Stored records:
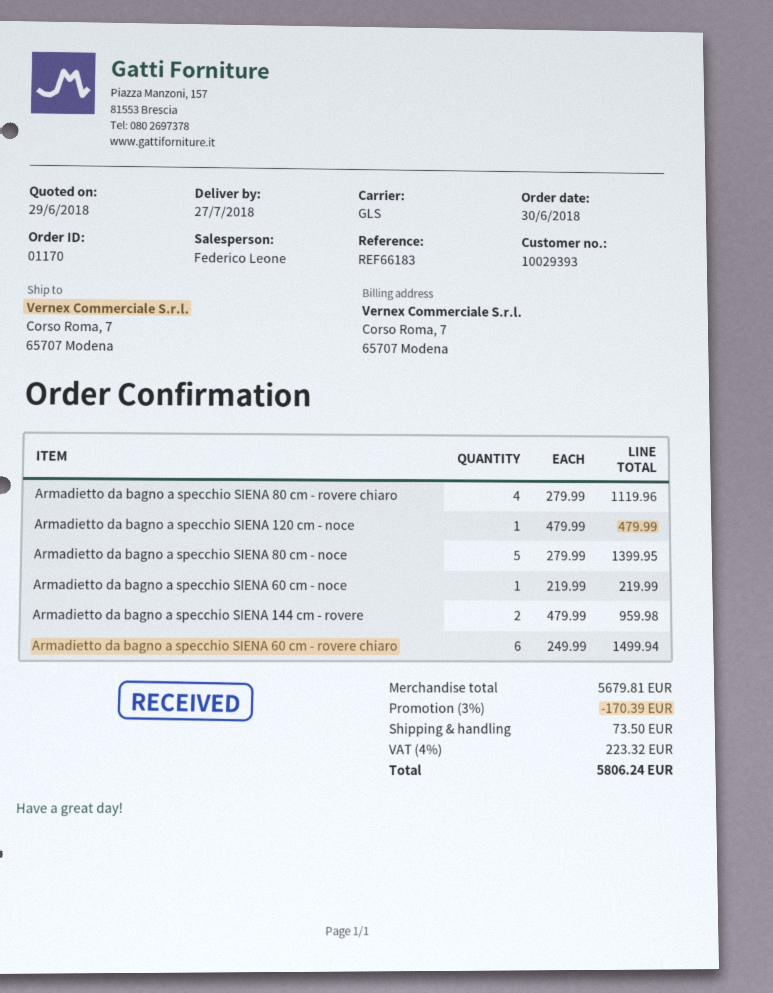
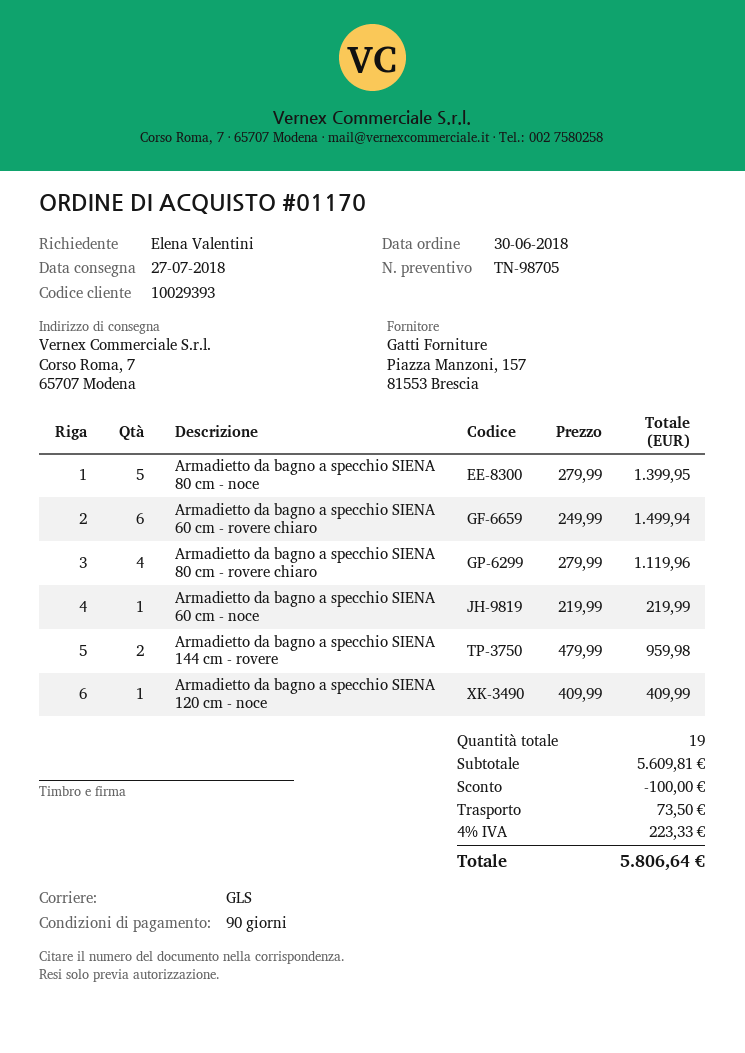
Armadietto da bagno a specchio SIENA 120 cm - noce: 1 x 479.99 = 479.99 -> 1 x 409.99 = 409.99
subtotal: 5679.81 -> 5609.81
discount: 170.39 -> 100.00
tax: 4% = 223.32 -> 4% = 223.33
total: 5806.24 -> 5806.64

- [The problem] Transcribe all of the records above character for character. Exclude the pictures.

- [Answer to this problem]
Armadietto da bagno a specchio SIENA 120 cm - noce: 1 x 479.99 = 479.99 -> 1 x 409.99 = 409.99
subtotal: 5679.81 -> 5609.81
discount: 170.39 -> 100.00
tax: 4% = 223.32 -> 4% = 223.33
total: 5806.24 -> 5806.64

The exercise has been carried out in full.